The rule for mapping is again that genes that are close together tend to stay together more frequently than genes that are father apart. The resulting map looks like this: See Figures 16.16 and "How we got it" 16.12.
- F-Factor can not only integrate into the main chromosome but can also excise.
- Sometimes when it does, it takes another piece with it.
- This piece can transfer during conjugation, and when it does, it re-integrates with high frequency, because there are homologous regions. See Figure 16.13.
This has been used for mapping. What do you expect? CTSTFAS
- Sometimes the phage does not replicate immediately, but becomes dormant. To do this the phage must integrate.
- Host is called lysogenic. Phage is called temperate.

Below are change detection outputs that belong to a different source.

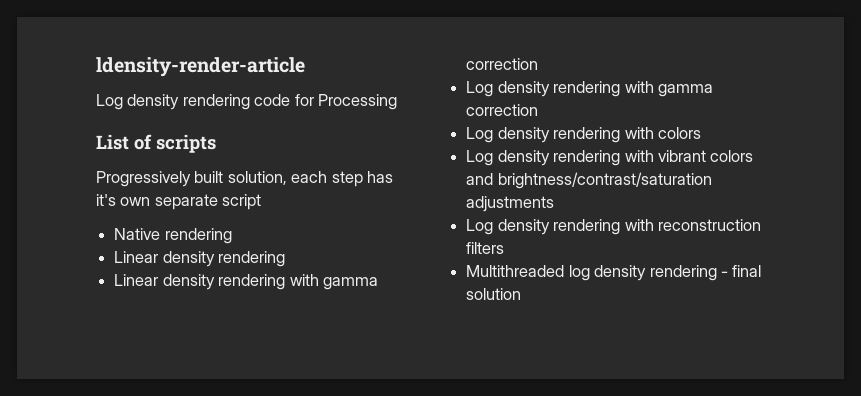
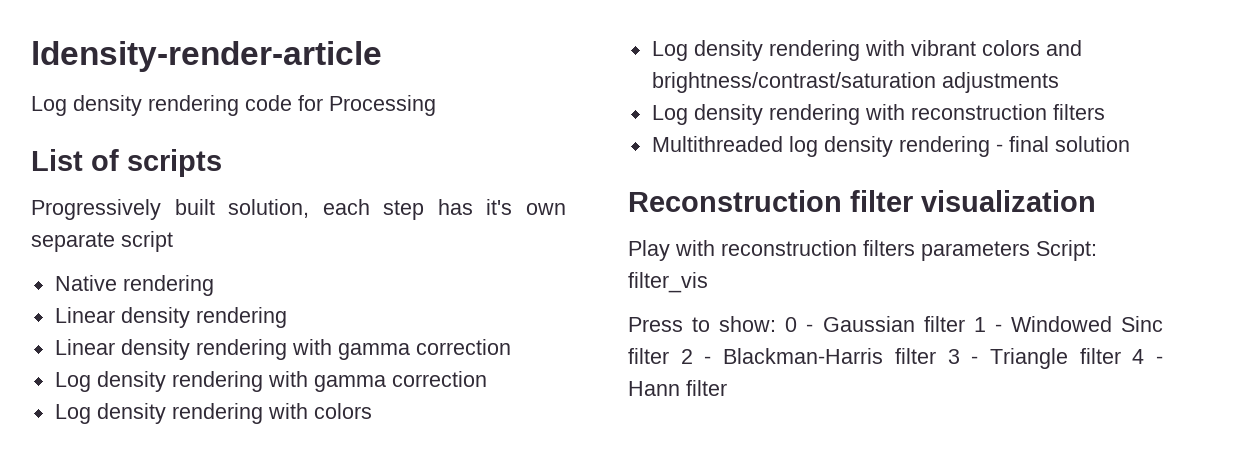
(522, 294) none -> [628,190,1096,212] [628,240,1097,261] [628,272,708,293] [628,316,1163,332] [628,348,1163,369] [628,380,727,396] // Reconstruction filter visualization // Play with reconstruction filters parameters Script: filter_vis // Press to show: 0 - Gaussian filter 1 - Windowed Sinc filter 2 - Blackman-Harris filter 3 - Triangle filter 4 - Hann filter

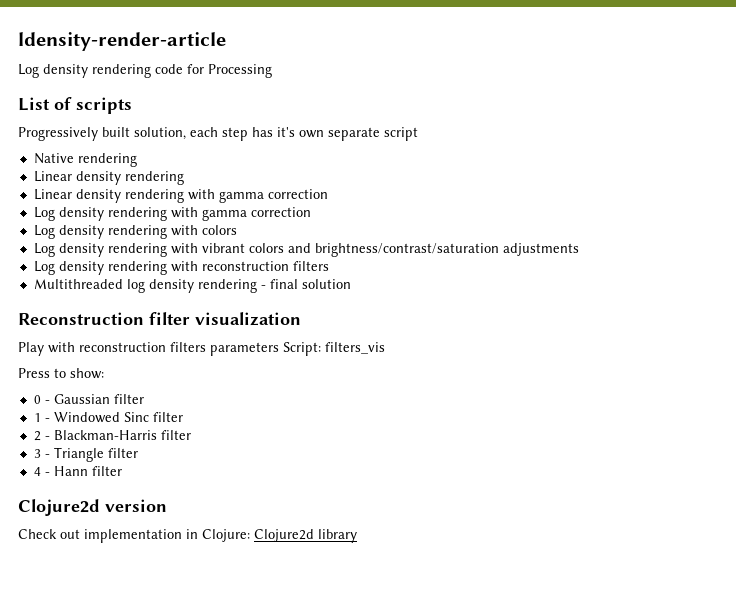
[628,272,708,293] filter_vis -> [325,342,385,354] filters_vis
(777, 324) none -> (104, 373) //
(965, 324) none -> (144, 399) //
(669, 356) none -> (183, 417) //
(936, 356) none -> (191, 435) //
(1121, 356) none -> (138, 453) //
(727, 388) none -> [18,499,167,516] [18,529,357,543] // Clojure2d version // Check out implementation in Clojure: Clojure2d library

- Integrated phage is called a prophage.
- Prophage can become virulent by induction. It excises, reproduces using host machinery, then lyses the host.
- Induction involves switching the genetic program of the prophage to a lytic phase.
- Sometimes when the prophage excises, it caries host genes with it. If two genes are very close they might get moved together. This has been used for mapping.
- This is called specialized transduction mapping. See Figure 16.20, 16.21, 16.22.
- Generalized Transduction:
- Transduction is when a virus transfers genetic material of bacterial origin to other bacteria.
- There are two kinds of transduction, specific and generalized.
- Generalized occurs with Salmonella typhimurium and P22, for example.
- Any locus can be transduced using this system. It is not dependent on the integration site. There is no integration.
- What happens is that the host DNA is randomly and occasionally incorporated into the viral particle heads.
- The resulting particle is called a transducing particle.
- About 1/100,000 phages carry a random 2 - 2.5 % of the bacterial genome.
- This makes mapping of close genes possible. See Figure 16.19.
- Grow phage on A+, B+, C+ bacteria.
- Then treat A-, B-, C- bacteria with the resulting phage.
- A+ B+ 30
- A+ C+ 0
- B+ C+ 25
- A+ B+ C+ 0
- What is the order of the genes?
- This is useful for genes not too close, not too far. What about ordering close genes?
Three point analysis:
- Again, grow phage on A+, B+, C+; then treat A-, B-, C- with the phage.
- Transfer the infected bacteria to a dish with no A substance (with B and C). Only A+ bacteria can grow. Replica plate the bacteria onto plates with no B or with no C and class the bacteria.
You expect four different classes:
A+, B+, C+
A+, B-, C-
A+, B-, C+
A+, B+, C-
- If there is four classes, the rarest, the one with the fewest, has one gene different from the donor; this gene is in the middle. The genes can then be ordered.
- What if there are only three groups observed? Can you still order the genes?
- Usually, with mapping, the fewer the crossover, the closer the genes. Here, the greater the co-transduction rate, the closer the genes.